An increase in the quality of soldered joints in samples of the second and third groups is explained by the physicochemical processes occurring on the surface of the gold foil.

Gold oxides are solid, amphoteric substances that do not interact with water. With an increase in the degree of oxidation, the thermal stability of oxides decreases.

составляет 78,7 кДж/моль. При 155°С Au₂O₃ переходит в Au₂О.Gibbs free energy is known

is 78.7 kJ / mol. At 155 ° С Au ₂ O ₃ passes into Au ₂ O.

The decomposition temperature (dissociation) of Au ₂ O ₃ gold oxides is 155-160 ° C, and Au ₂ O is 250 ° C. This process proceeds most efficiently in a vacuum.

Hydrogen reduction of gold from oxides occurs by reaction

Au ₂ O ₃ + 3H ₂ = 2Au + 3H ₂ O

i.e., ΔG ° <0

AuO (OH) + 3 / 2H ₂ = Au + 2H ₂ O

those. ΔG ° <0.

Because Gibbs free energy ΔG ° <0, then the recovery of gold from oxides occurs at a temperature of 25 ° C and atmospheric pressure of 101 kPa.

Thus, the use of the proposed method for connecting silicon crystals of discrete semiconductor devices and integrated circuits to the housing with the formation of a silicon-gold eutectic provides the following advantages compared to existing methods:

1. Improving the quality of the connection of the crystal with the body;

2. Reducing the complexity of assembly operations;

3. Improving the quality of cleaning gold foil;

4. Improving the environmental situation.

Information sources

1. Gotra Z. Yu. Microelectronic Device Technology: A Handbook. - M .: Radio and communications, 1991.442 s.

2. Patent No. 5089439 (USA), MKI ⁵ H01L 23/6. Installation of large-sized silicon crystals on a gold-plated surface.
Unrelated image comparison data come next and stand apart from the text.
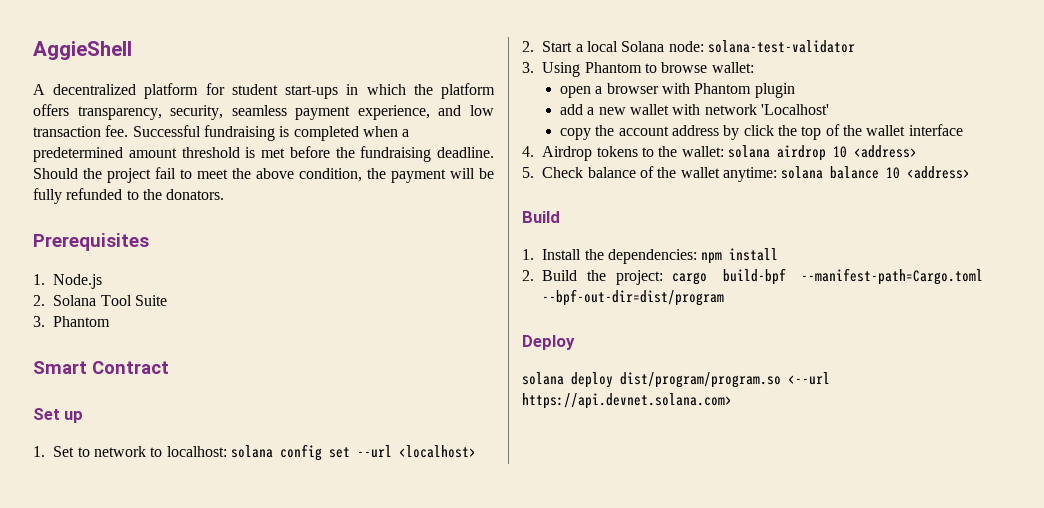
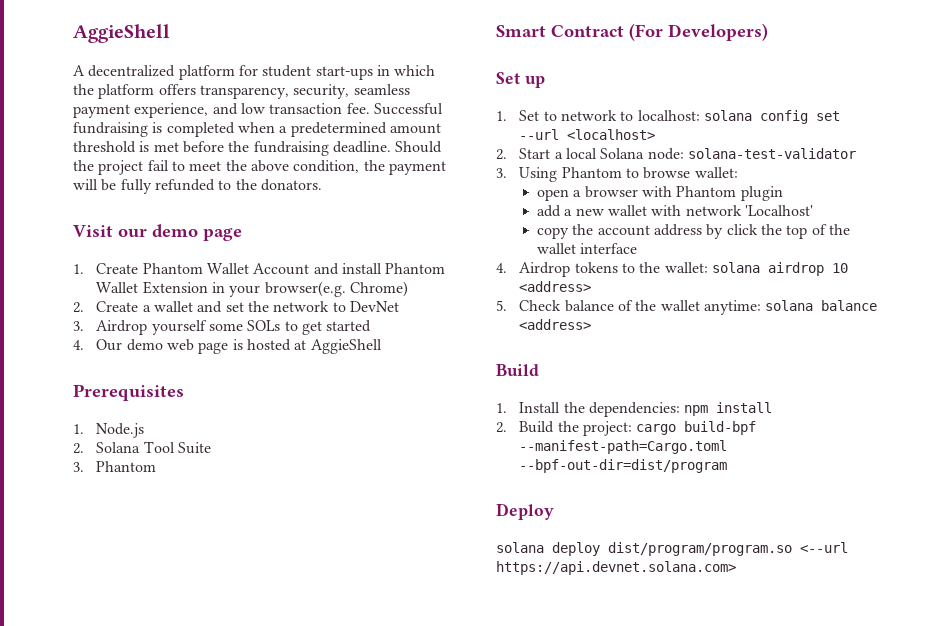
(225, 194) none -> [73,224,242,241] [73,263,446,275] [96,281,409,297] [73,301,400,313] [73,320,372,335] [73,339,382,354] // Visit our demo page // 1. Create Phantom Wallet Account and install Phantom Wallet Extension in your browser(e.g. Chrome) // 2. Create a wallet and set the network to DevNet // 3. Airdrop yourself some SOLs to get started // 4. Our demo web page is hosted at AggieShell
(169, 367) none -> [629,23,768,41] (For Developers)
[886,167,901,179] 10 -> (878, 305) none

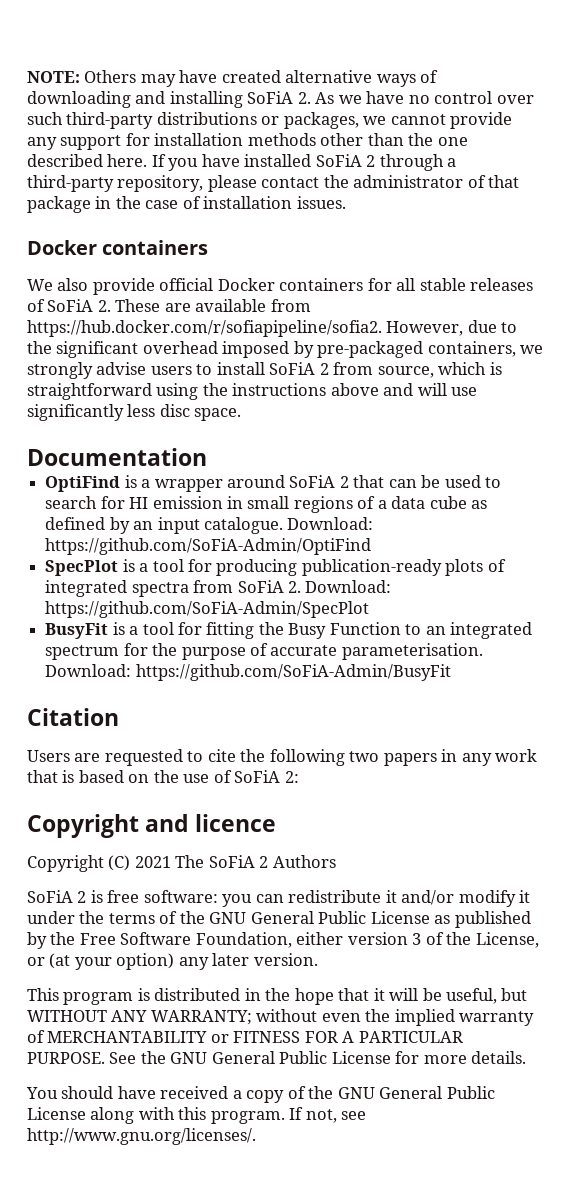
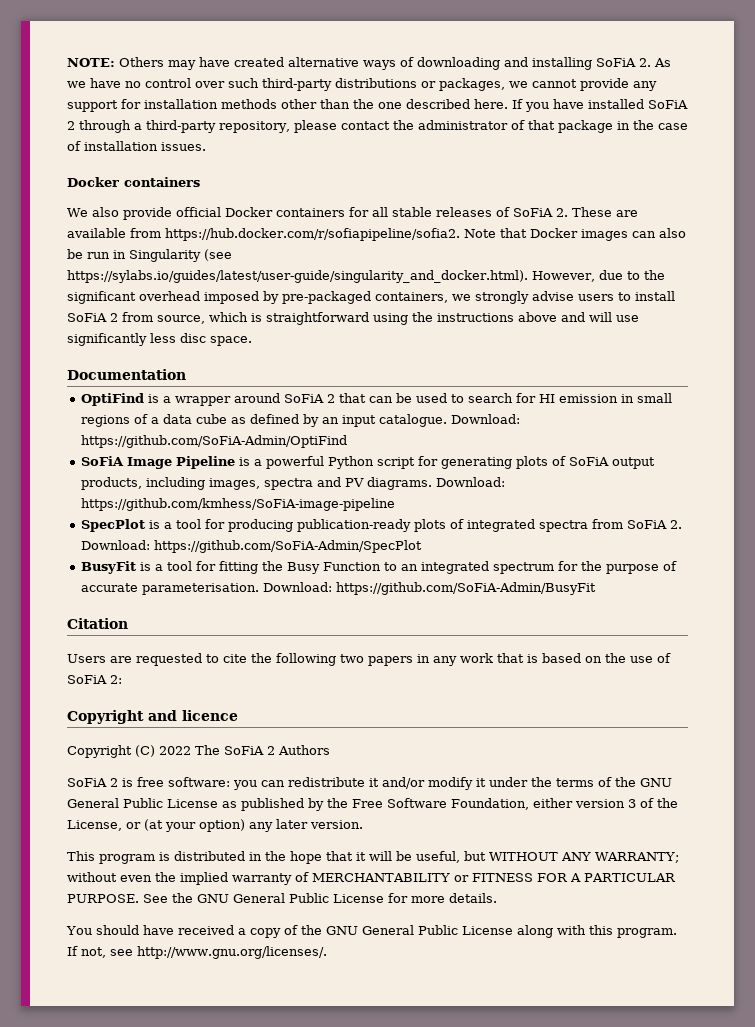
(382, 328) none -> [463,228,686,241] [67,249,232,262] [67,270,528,283] Note that Docker images can also be run in Singularity (see https://sylabs.io/guides/latest/user-guide/singularity_and_docker.html).
(372, 546) none -> [80,456,655,469] [80,477,505,490] [80,498,395,511] // SoFiA Image Pipeline is a powerful Python script for generating plots of SoFiA output products, including images, spectra and PV diagrams. Download: https://github.com/kmhess/SoFiA-image-pipeline
[134,856,171,868] 2021 -> [159,746,191,755] 2022

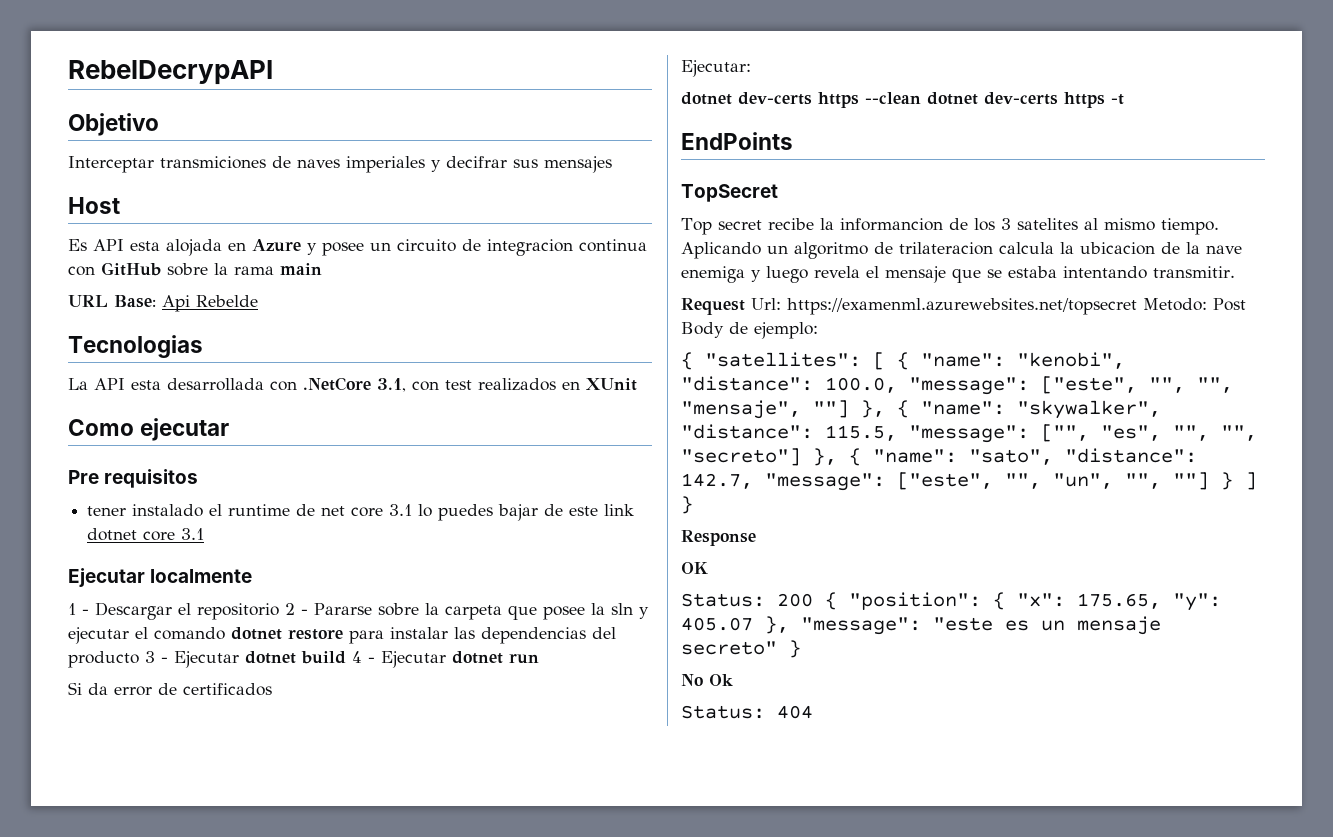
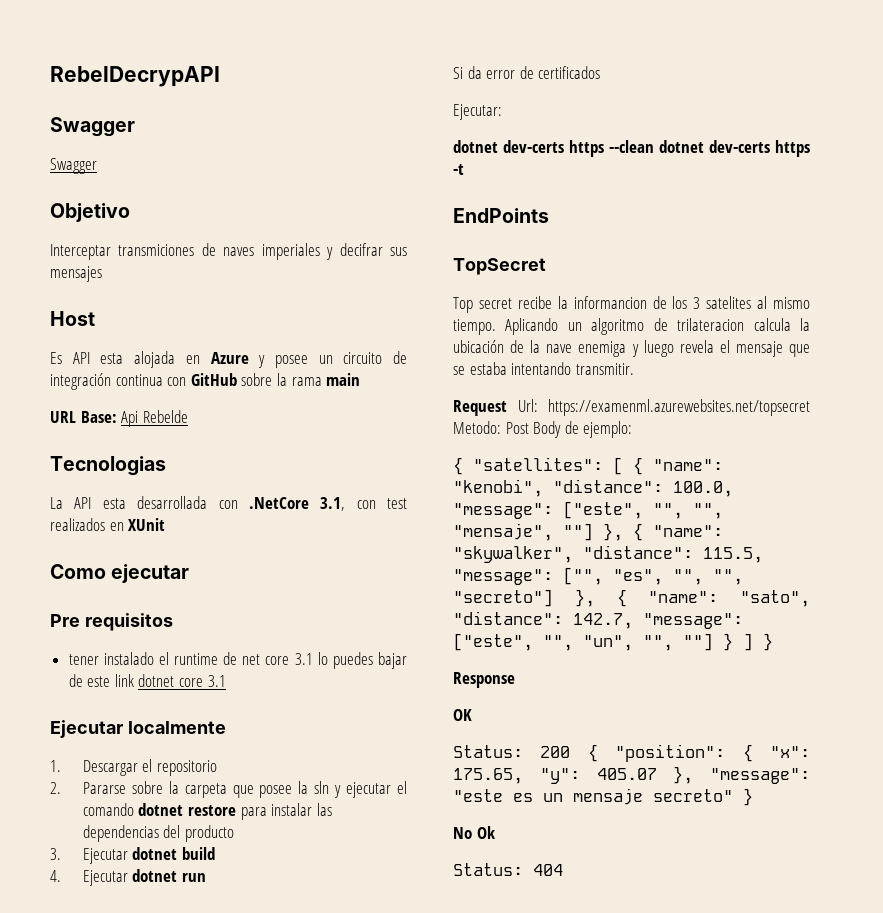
(273, 72) none -> [50,117,135,137] [50,158,97,174] // Swagger // Swagger
[487,239,573,256] integracion -> [50,373,111,390] integración
[68,603,89,615] 1 - -> [50,760,61,772] 1.
[285,603,308,615] 2 - -> [50,782,61,794] // 2.
[145,651,168,663] 3 - -> [50,848,61,860] // 3.
[352,651,375,663] 4 - -> [50,870,61,882] // 4.
[1080,242,1155,255] ubicacion -> [453,340,504,353] ubicación

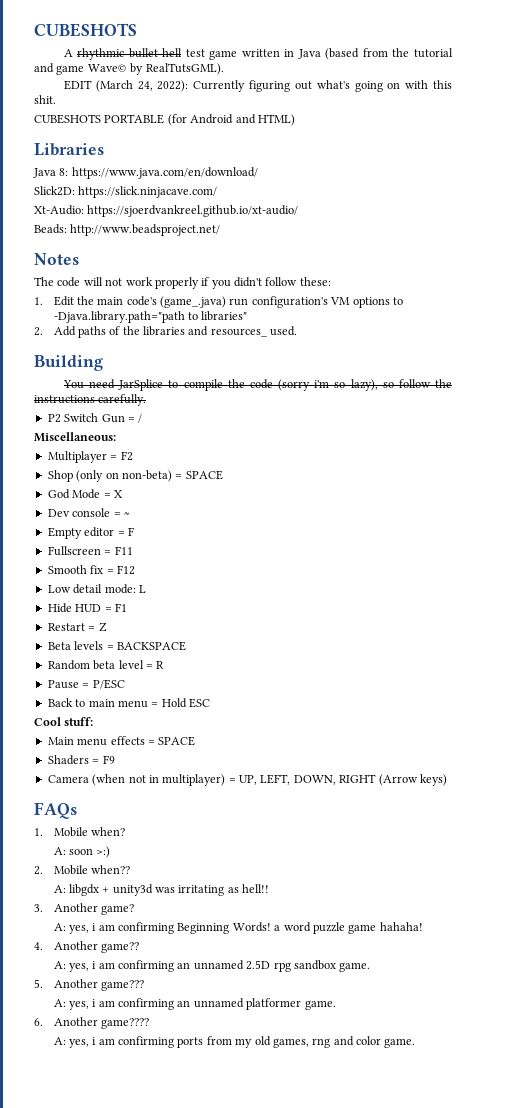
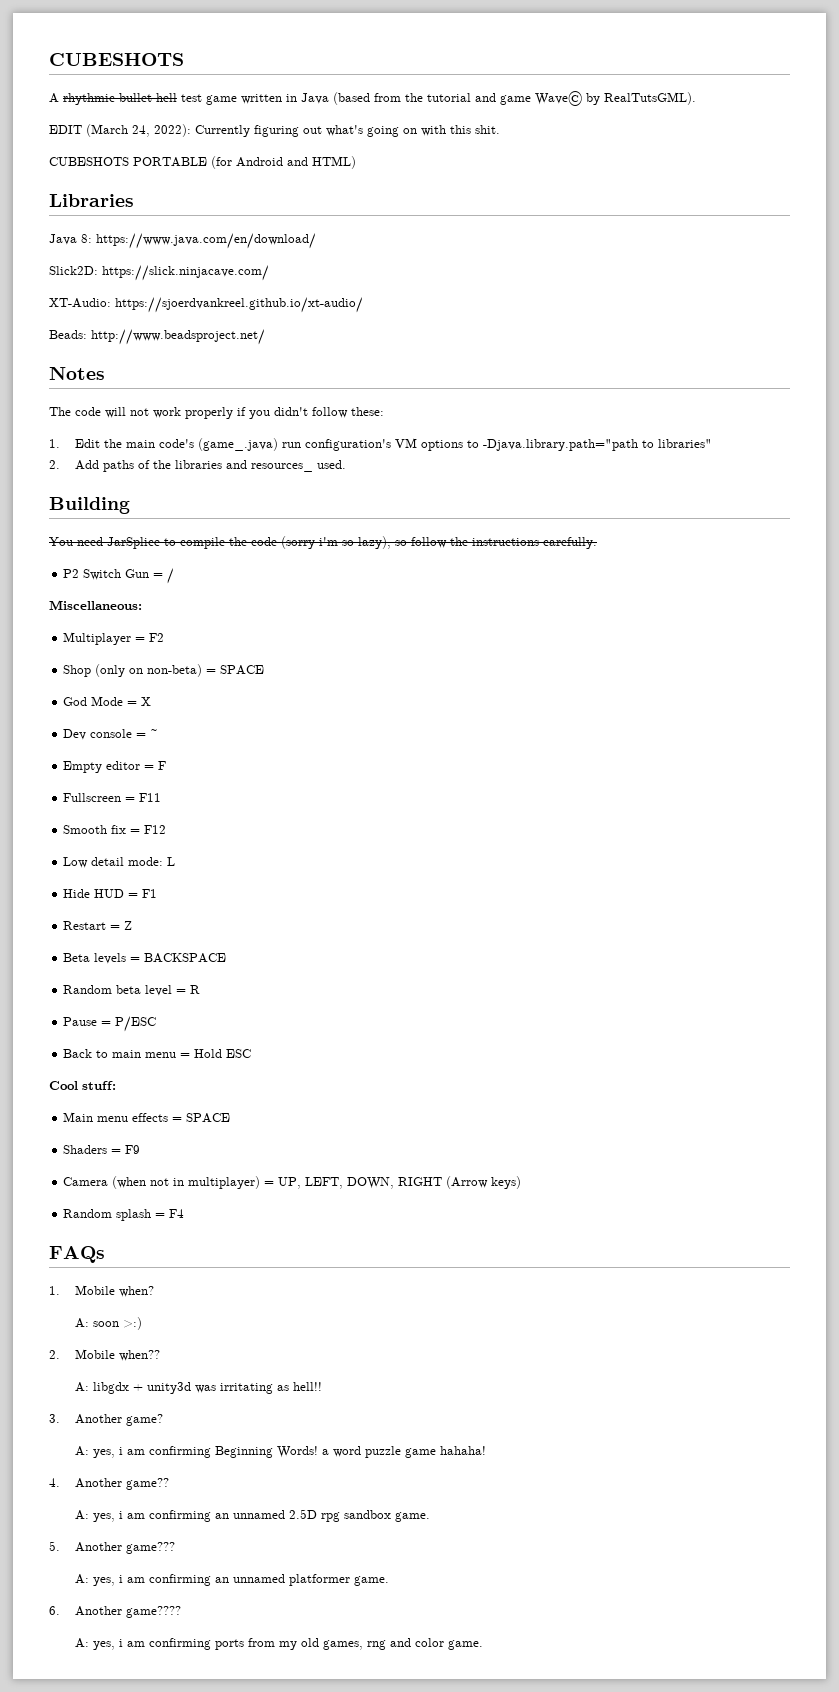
[34,205,84,215] Xt-Audio: -> [49,298,111,308] XT-Audio:
(447, 780) none -> [63,1209,185,1221] // Random splash = F4

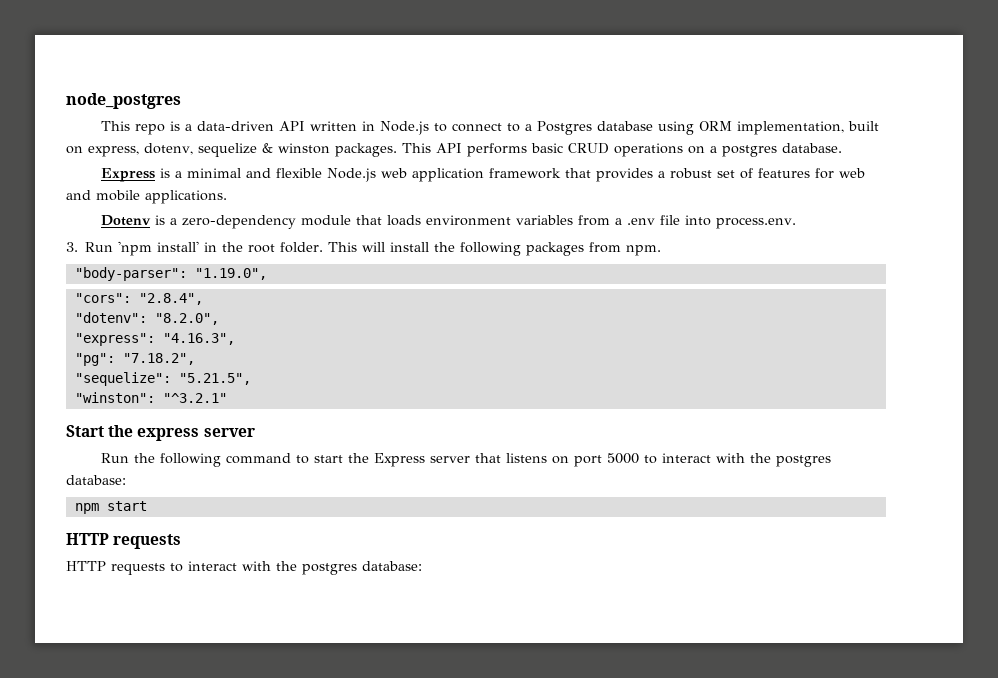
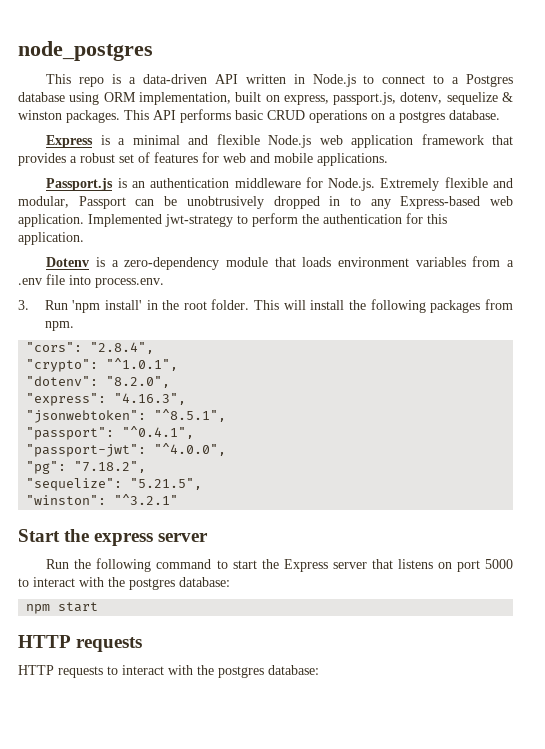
(139, 151) none -> [333,92,397,105] passport.js,
(227, 197) none -> [46,177,513,191] [18,196,513,209] [18,213,447,227] [18,232,84,245] // Passport.js is an authentication middleware for Node.js. Extremely flexible and modular, Passport can be unobtrusively dropped in to any Express-based web application. Implemented jwt-strategy to perform the authentication for this application.
[74,267,267,281] // "body-parser": "1.19.0", -> (74, 326) none
(203, 299) none -> [26,358,179,372] // "crypto": "^1.0.1",
(235, 339) none -> [26,409,227,423] [26,426,195,440] [26,443,227,457] // "jsonwebtoken": "^8.5.1", // "passport": "^0.4.1", // "passport-jwt": "^4.0.0",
Claim 02.02.90. Publ. 02/18/92.

3. RF patent for the invention No. 2033659 (RU), H01L 21/52. The method of connecting crystals of silicon discrete semiconductor devices and integrated circuits to the body / V.V. Polekhov, S.L. Lebedev, V.I. Sarychev (RU). - Publ. 04/20/95. Bull. No. 11.

Claims (1)

The method of attaching silicon crystals of discrete semiconductor devices and integrated circuits to the body with the formation of a silicon-gold eutectic, including the placement of a gold foil between the crystal and the base of the body and soldering them, characterized in that the foil is annealed before brazing in vacuum at a temperature of 160-250 ° C or in hydrogen at a temperature of 25 ° C and atmospheric pressure of 101 kPa.